Would you please output, word for word, the span of the listing below that opens on the line containing "(528, 532) none" and closes on the line containing "(946, 259) none"? Include both ends and nothing more.

- _Records for this task_:
--

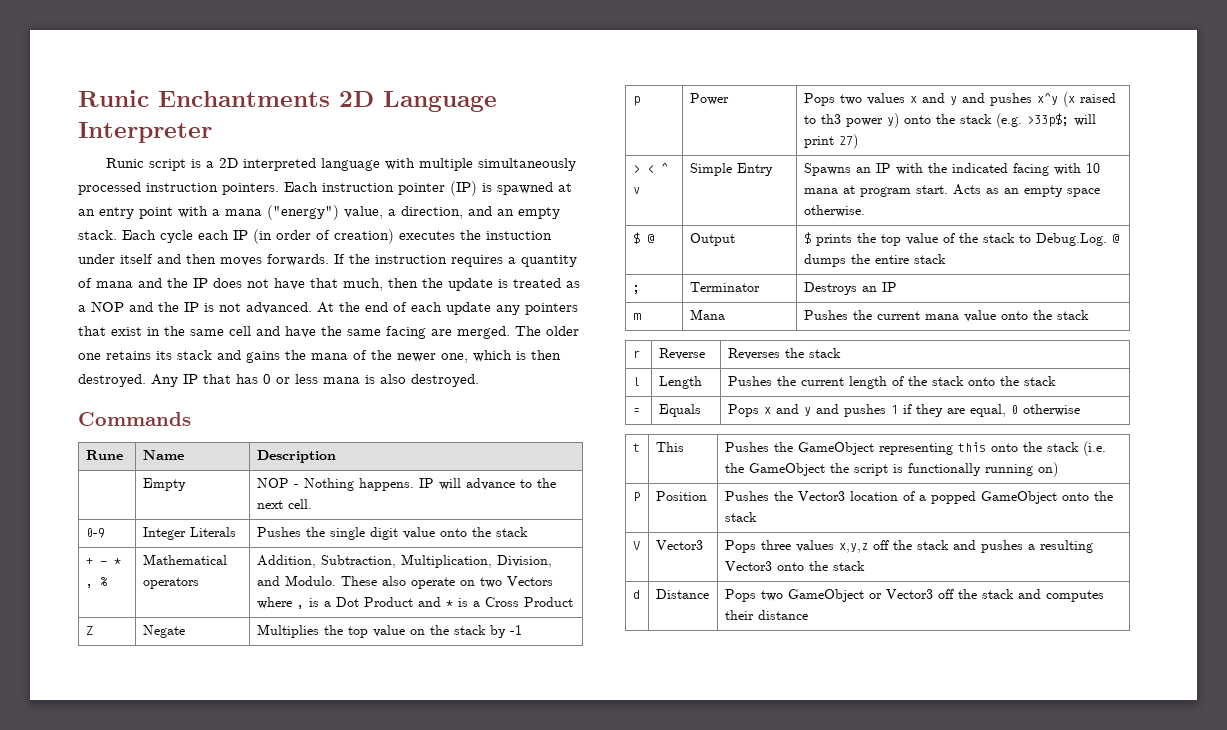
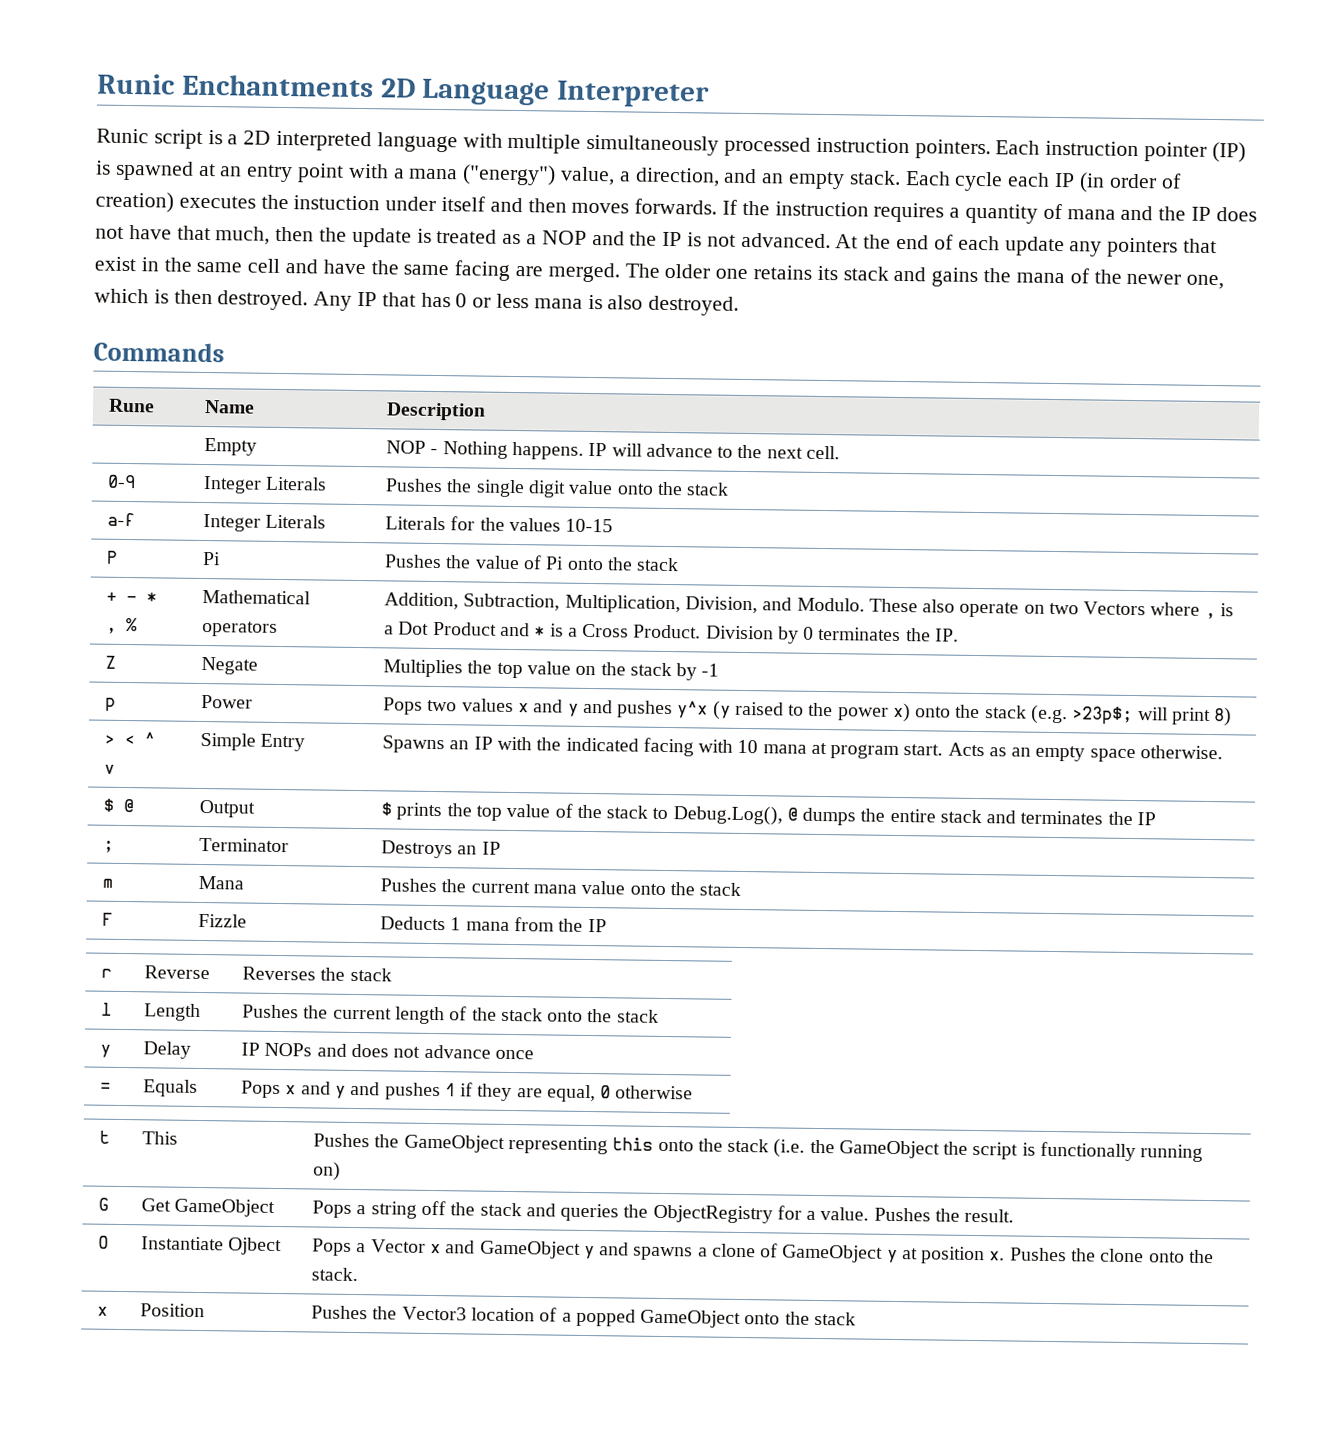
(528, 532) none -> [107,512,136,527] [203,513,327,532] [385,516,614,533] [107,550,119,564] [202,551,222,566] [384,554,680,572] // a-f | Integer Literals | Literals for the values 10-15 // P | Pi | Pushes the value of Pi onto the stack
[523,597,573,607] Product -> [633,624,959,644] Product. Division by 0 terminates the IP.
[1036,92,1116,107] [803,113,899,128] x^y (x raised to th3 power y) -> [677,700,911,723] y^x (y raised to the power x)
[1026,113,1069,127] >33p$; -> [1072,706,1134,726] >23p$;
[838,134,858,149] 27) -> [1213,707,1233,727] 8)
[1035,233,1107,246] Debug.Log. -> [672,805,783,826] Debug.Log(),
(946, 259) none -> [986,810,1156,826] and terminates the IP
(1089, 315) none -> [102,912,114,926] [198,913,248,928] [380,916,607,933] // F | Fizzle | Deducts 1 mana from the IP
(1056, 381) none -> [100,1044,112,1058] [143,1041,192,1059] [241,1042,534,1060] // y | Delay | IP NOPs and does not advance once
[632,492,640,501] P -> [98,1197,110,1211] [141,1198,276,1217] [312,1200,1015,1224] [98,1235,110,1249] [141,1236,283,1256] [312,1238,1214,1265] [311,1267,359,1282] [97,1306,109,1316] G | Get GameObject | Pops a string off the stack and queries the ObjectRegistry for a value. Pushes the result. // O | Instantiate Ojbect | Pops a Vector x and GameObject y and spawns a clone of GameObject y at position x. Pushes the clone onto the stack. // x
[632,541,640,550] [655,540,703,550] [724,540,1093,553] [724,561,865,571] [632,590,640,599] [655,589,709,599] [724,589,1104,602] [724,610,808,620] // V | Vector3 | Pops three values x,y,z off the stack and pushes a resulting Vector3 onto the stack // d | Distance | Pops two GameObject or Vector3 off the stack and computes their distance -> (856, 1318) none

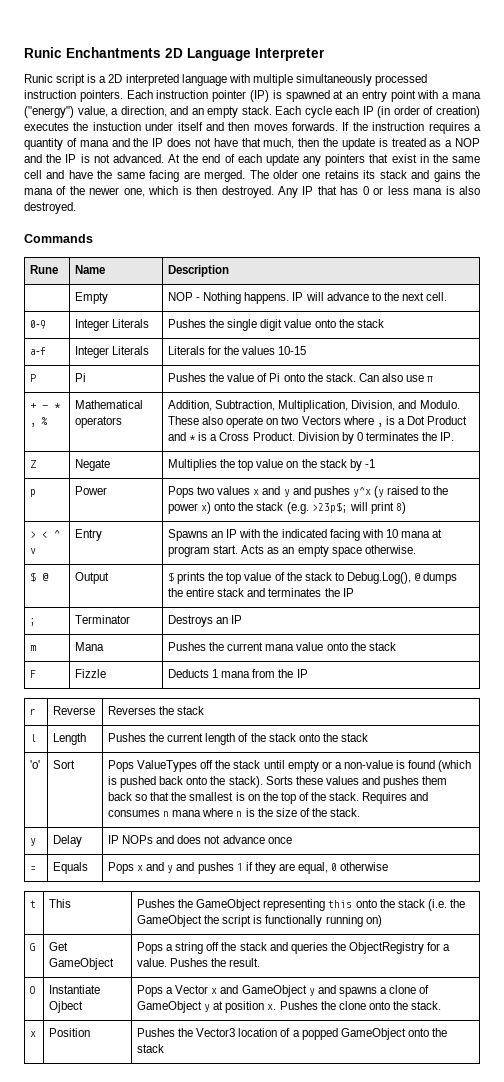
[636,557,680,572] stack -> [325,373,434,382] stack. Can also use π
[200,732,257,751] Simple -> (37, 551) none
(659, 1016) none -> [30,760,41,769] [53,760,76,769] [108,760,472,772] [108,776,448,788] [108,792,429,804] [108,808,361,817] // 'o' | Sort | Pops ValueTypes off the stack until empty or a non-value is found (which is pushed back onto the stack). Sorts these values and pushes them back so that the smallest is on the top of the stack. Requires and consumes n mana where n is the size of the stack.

--

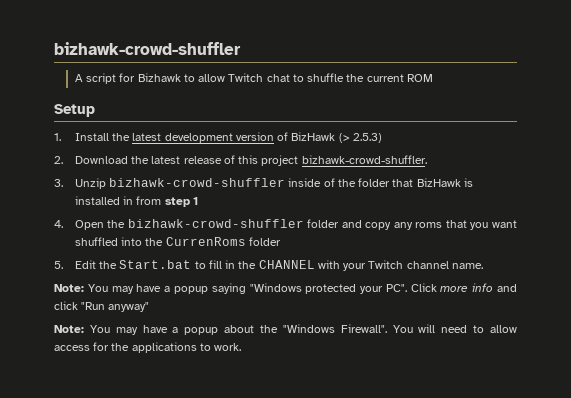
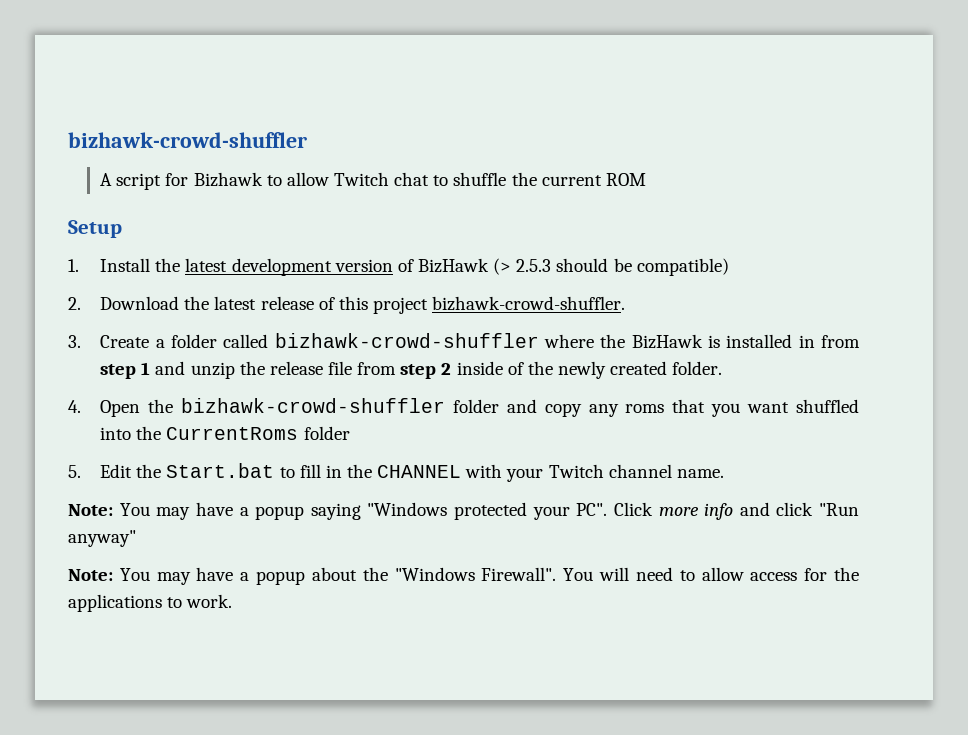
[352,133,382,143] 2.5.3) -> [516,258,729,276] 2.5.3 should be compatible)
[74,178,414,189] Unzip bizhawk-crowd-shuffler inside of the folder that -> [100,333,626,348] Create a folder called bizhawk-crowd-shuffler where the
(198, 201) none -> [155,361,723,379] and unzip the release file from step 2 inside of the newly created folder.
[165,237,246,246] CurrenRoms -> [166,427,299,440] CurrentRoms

--

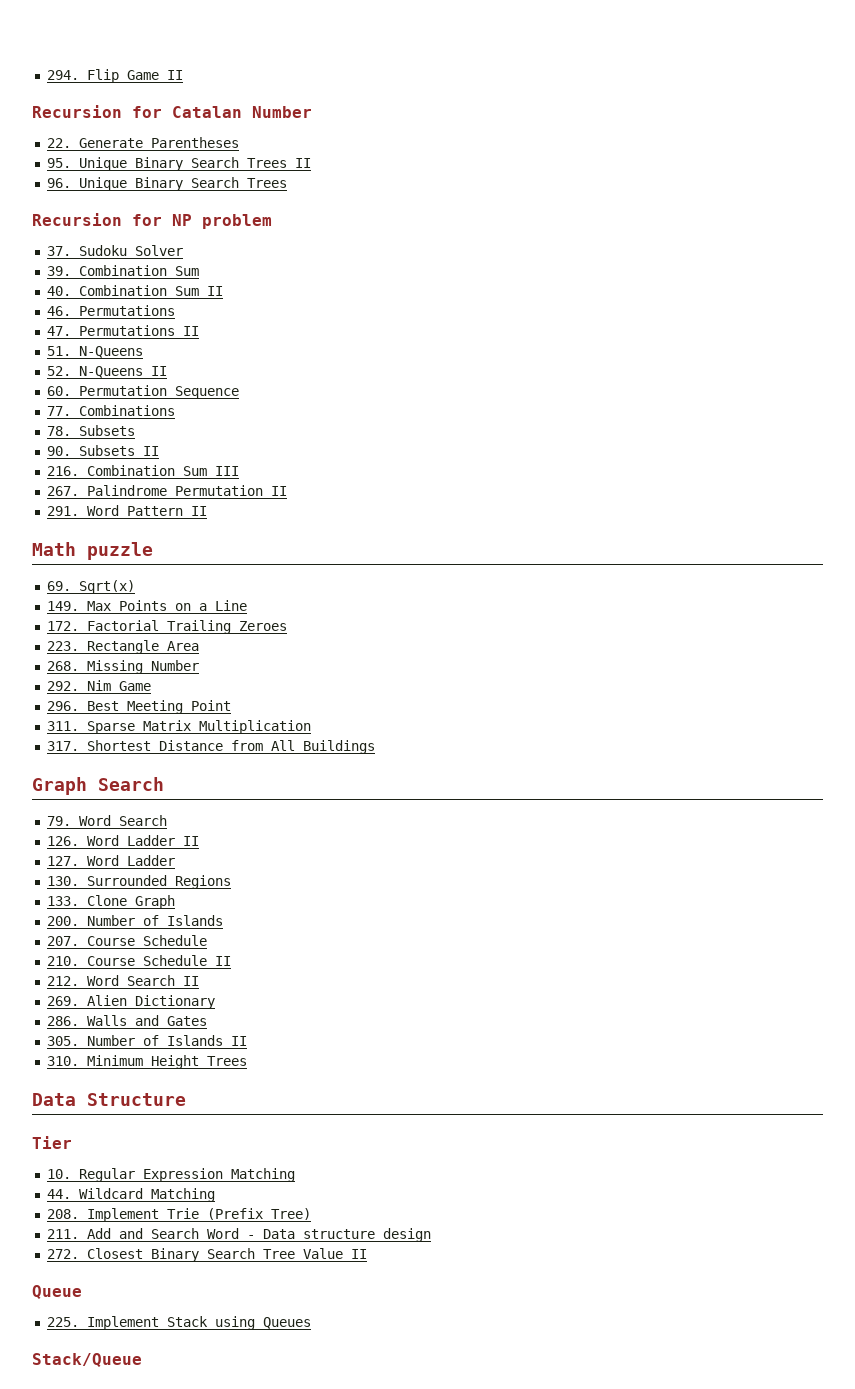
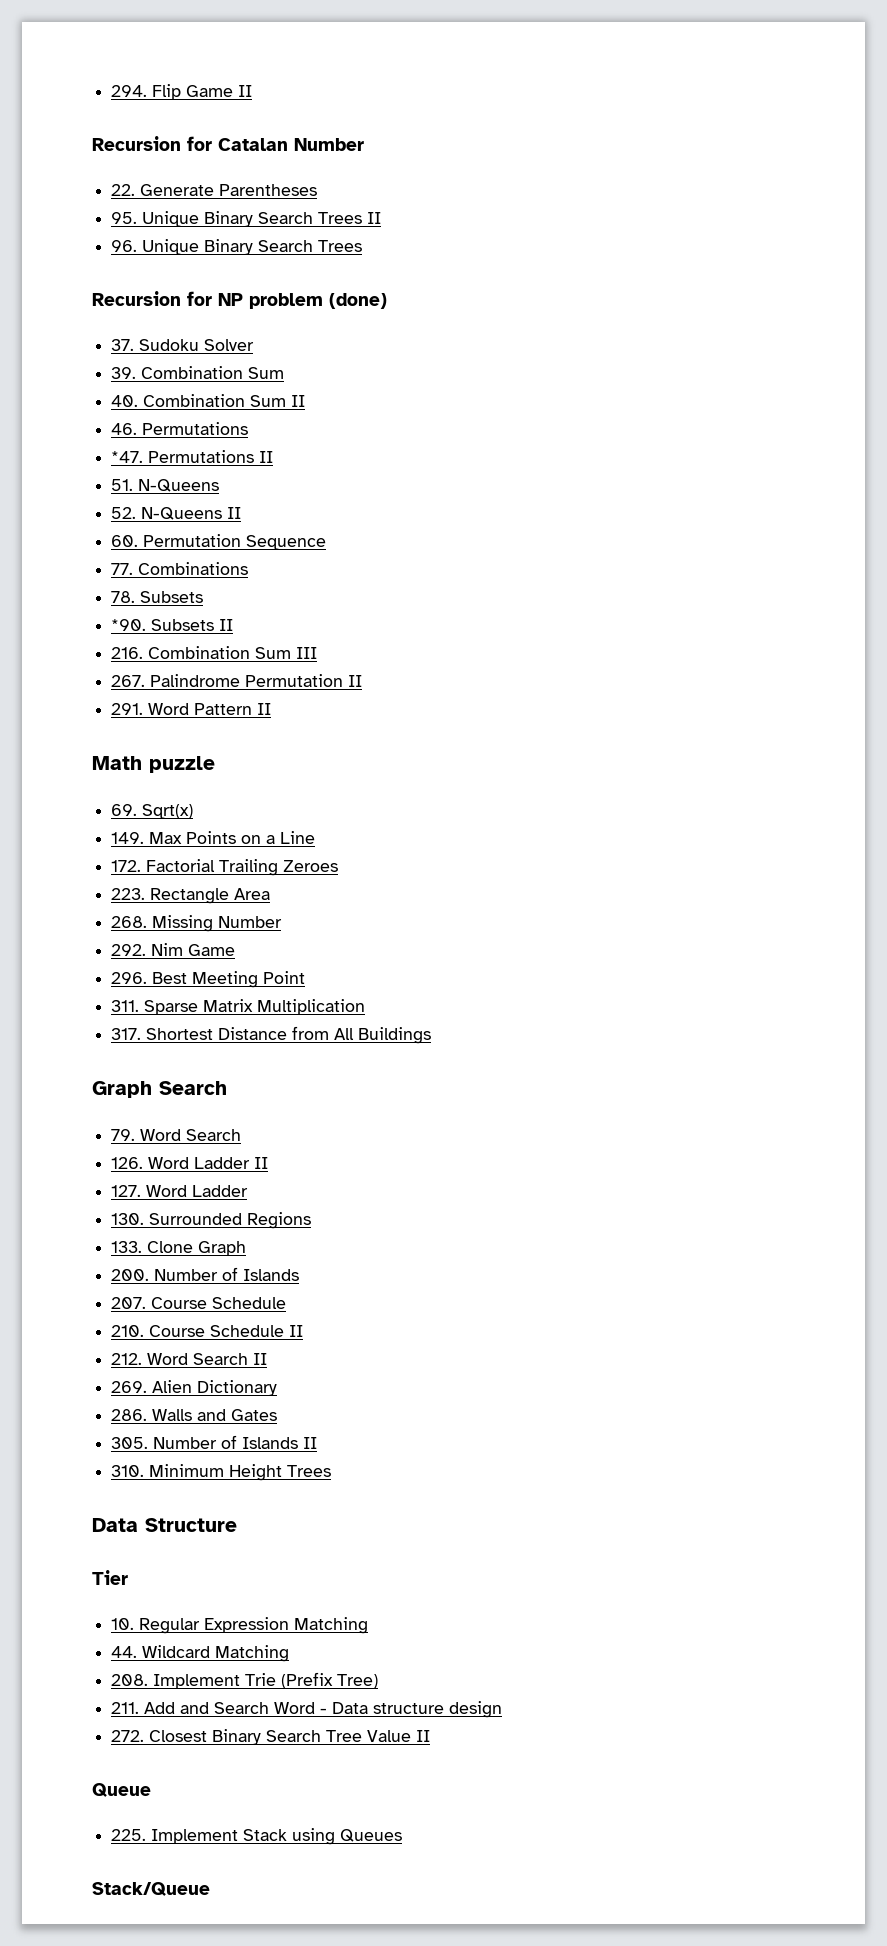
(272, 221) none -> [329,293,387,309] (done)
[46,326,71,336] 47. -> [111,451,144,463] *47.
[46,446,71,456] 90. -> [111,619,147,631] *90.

--

- _Written solution_:
(528, 532) none -> [107,512,136,527] [203,513,327,532] [385,516,614,533] [107,550,119,564] [202,551,222,566] [384,554,680,572] // a-f | Integer Literals | Literals for the values 10-15 // P | Pi | Pushes the value of Pi onto the stack
[523,597,573,607] Product -> [633,624,959,644] Product. Division by 0 terminates the IP.
[1036,92,1116,107] [803,113,899,128] x^y (x raised to th3 power y) -> [677,700,911,723] y^x (y raised to the power x)
[1026,113,1069,127] >33p$; -> [1072,706,1134,726] >23p$;
[838,134,858,149] 27) -> [1213,707,1233,727] 8)
[1035,233,1107,246] Debug.Log. -> [672,805,783,826] Debug.Log(),
(946, 259) none -> [986,810,1156,826] and terminates the IP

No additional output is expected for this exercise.